At the company’s Web site, users post questions and doctors post brief answers. The service is free, and the doctors aren’t paid. Instead, they engage in gamelike competitions, earning points and climbing numbered levels. They can also receive nonmonetary awards — many of them whimsically named, like the “It’s Not Brain Surgery” prize, earned for answering 21 questions at the site.
First, and most obvious, why would a doctor participate? It seems to build up their reptuation.
By participating, doctors who want to attract new patients have a chance to gain visibility. When searching for answers to a particular question, users can add a geographic filter, narrowing the search to doctors who are nearby. But doctors who already have busy practices and can’t accept new patients are less likely to be interested in participating on the site.
HealthTap started its Web site last May. It says that it has signed up more than 9,000 physicians and that it is adding 100 a day. The site does not carry advertising, and the company declines to comment about how it plans to generate revenue.
Now the real question? What are the ethical and regulatory implications of offering treatment to a patient a doctor has never seen, knows nothing about, in less than 400 characters.
HealthTap requires only that its physicians be licensed in the United States and in good standing — that is, not accused of malfeasance. Lamentably, it does not use board certification to establish a floor for qualifications required for physicians to participate. The company says it does not require board certification because this “is not required in the U.S. to see and care for patients.”
Another worrisome aspect is the breeziness of HealthTap’s answers, which are limited to 400 characters, a length hardly well-suited for providing nuanced answers to some medical questions.
A disclaimer at the foot of every page says that the site “does not provide medical advice, diagnosis or treatment.”
Here’s how they describe their exception-to-the-law on the site:
Content posted on, created for, or compiled by the Site is an informational/educational service only and is not intended or designed to replace a physician’s independent judgment about any symptom, condition, or the appropriateness or risks of a procedure or treatment for a given person.
HealthTap is a website, not a doctor. This means that the Content is not a substitute for professional medical advice, diagnosis, or treatment, and you should:
- Seek the advice of a your physician or other qualified healthcare provider whenever you have a question about a medical condition or symptom;
- Never delay seeking this advice or disregard professional medical advice because of something that you read or see on the HealthTap site; and
- Call your doctor or 911 immediately if you think you may have a medical emergency.
YOU AGREE NOT TO USE CONTENT FOR MEDICAL ADVICE, DIAGNOSIS OR TREATMENT.

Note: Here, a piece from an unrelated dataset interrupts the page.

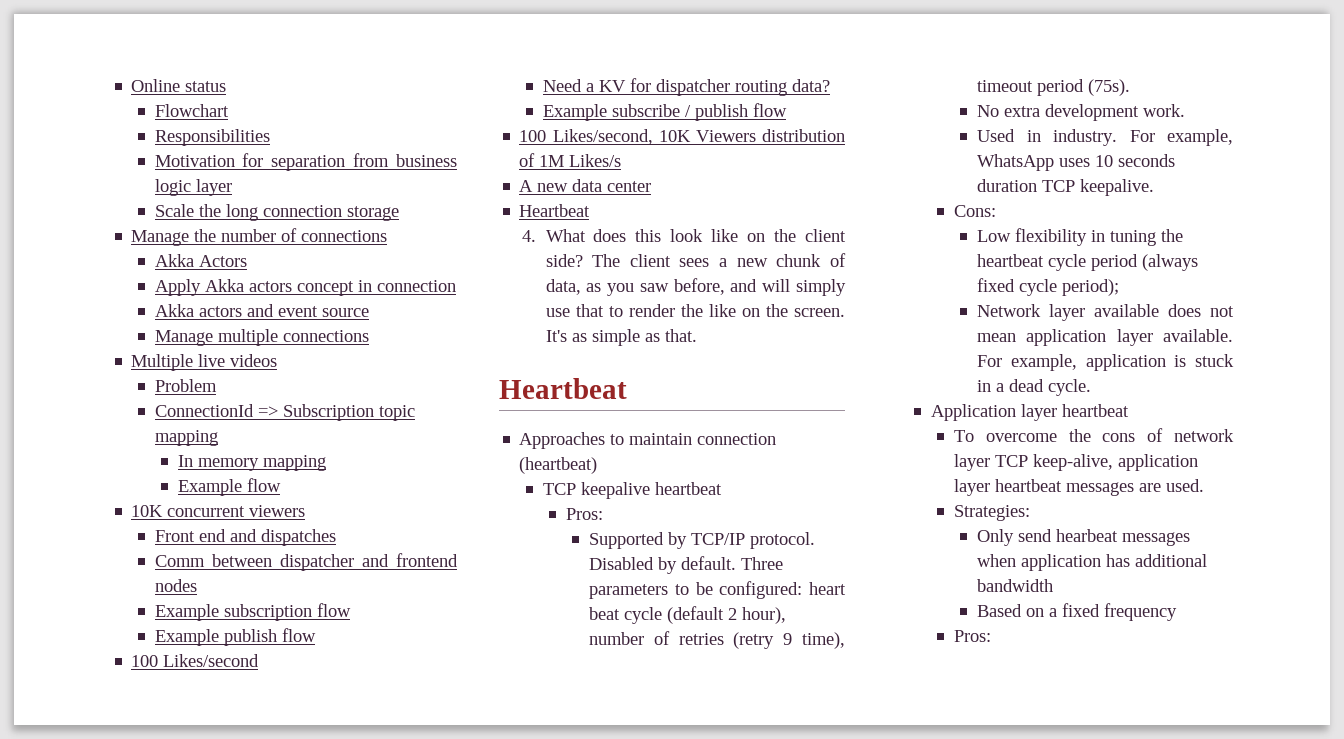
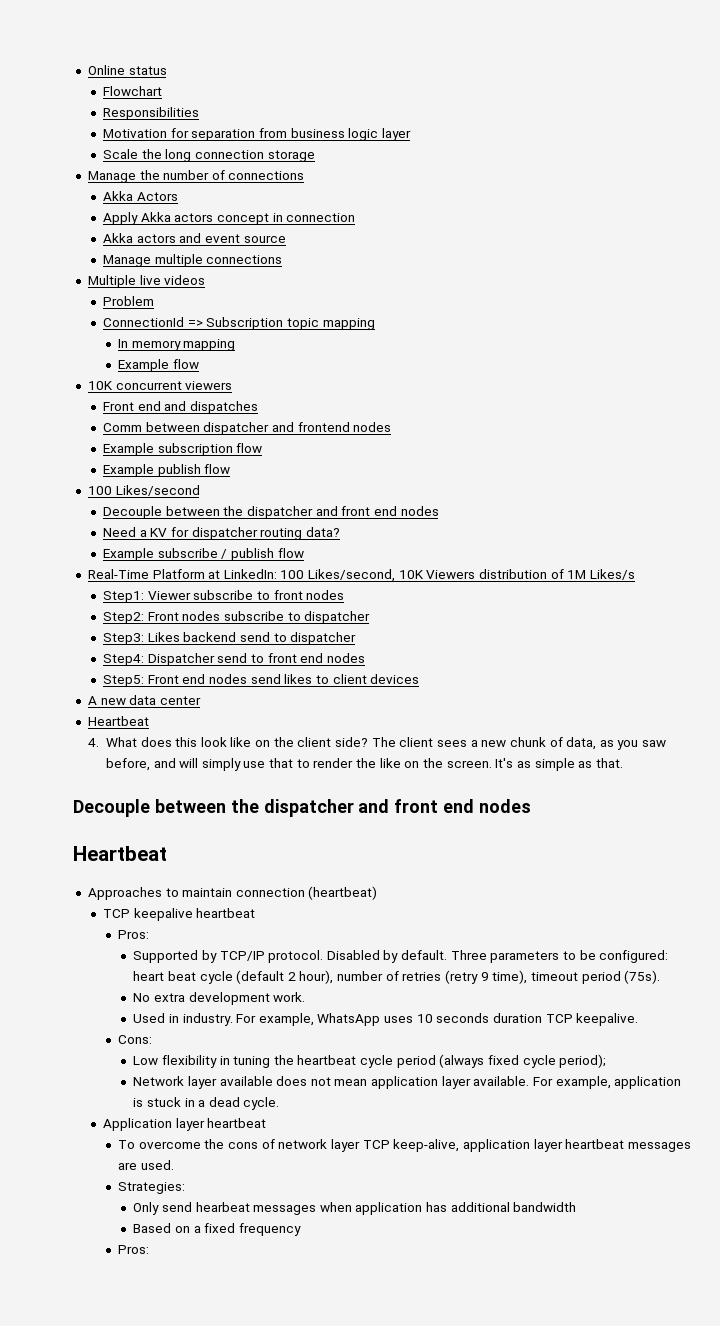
(260, 660) none -> [102,506,439,519] // Decouple between the dispatcher and front end nodes
(787, 110) none -> [87,569,277,579] Real-Time Platform at LinkedIn:
(622, 160) none -> [102,590,345,603] [102,611,371,624] [102,632,357,645] [102,653,365,666] [102,674,420,687] // Step1: Viewer subscribe to front nodes // Step2: Front nodes subscribe to dispatcher // Step3: Likes backend send to dispatcher // Step4: Dispatcher send to front end nodes // Step5: Front end nodes send likes to client devices
(697, 335) none -> [73,799,532,817] // Decouple between the dispatcher and front end nodes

I wonder what the American Medical Association thinks?
DR. PETER W. CARMEL, president of the American Medical Association, says he is concerned about the use of online medical information, which should “complement, not replace, the communication between a patient and their physician,” he wrote in an e-mail.

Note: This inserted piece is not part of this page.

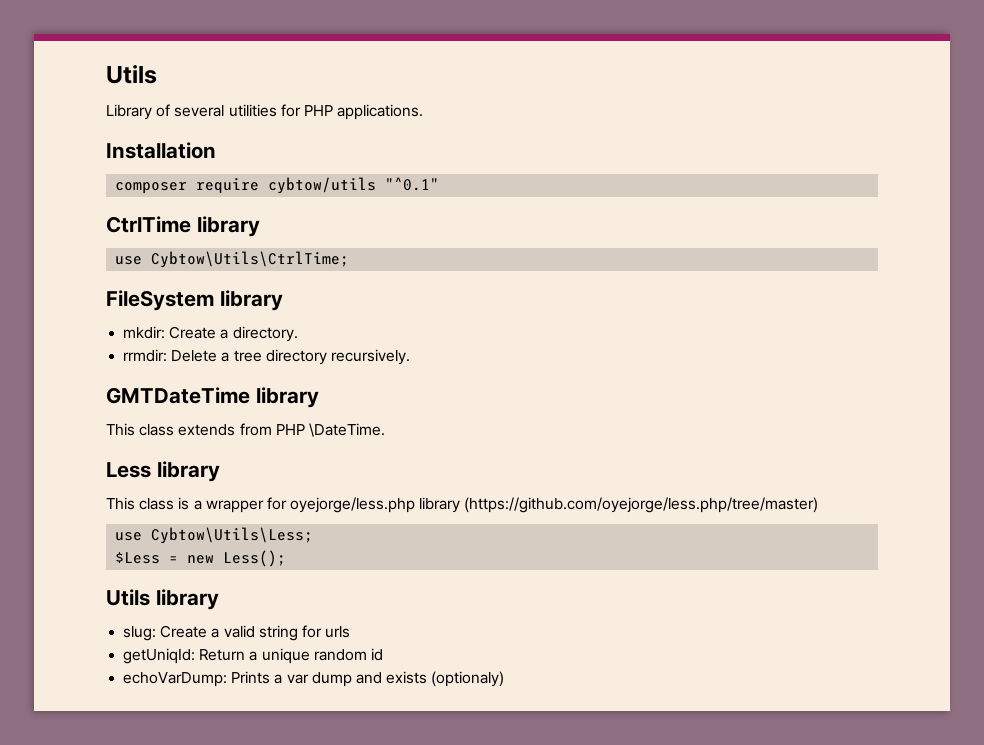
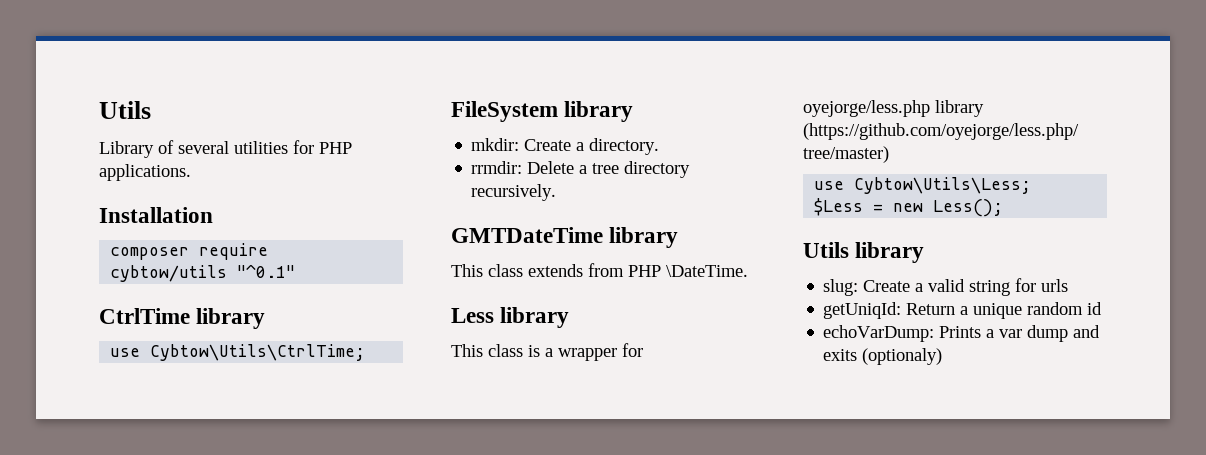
[386,671,428,684] exists -> [823,349,858,361] exits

With online health information sites, “a medical history is not taken, a physical exam does not occur and any suggested treatment is not monitored or assessed,” he said. “Using this information in isolation could pose a threat to patients.”
In response, Mr. Gutman said, “We respect the A.M.A. and would welcome collaboration with them and any other forward-thinking medical organizations looking to improve the quality of care.”
Fat chance. And that raises the question of what would happen if a similar site opened up with lawyers? Well, simply saying that “this site does not provide legal advice” would hardly be sufficient to skirt the rules of professional conduct. Offering such advice would very likely constitute the creation of an attorney client relationship, and with it all the attendant requirements. What about lawyers providing advice to people who live outside the jurisdiction they are licensed (so easy to do online)?
Bar associations would shut this down, pretty quick. I don’t know enough about the regulatory mechanisms the medical cartel employs, but I’m sure they can do likewise.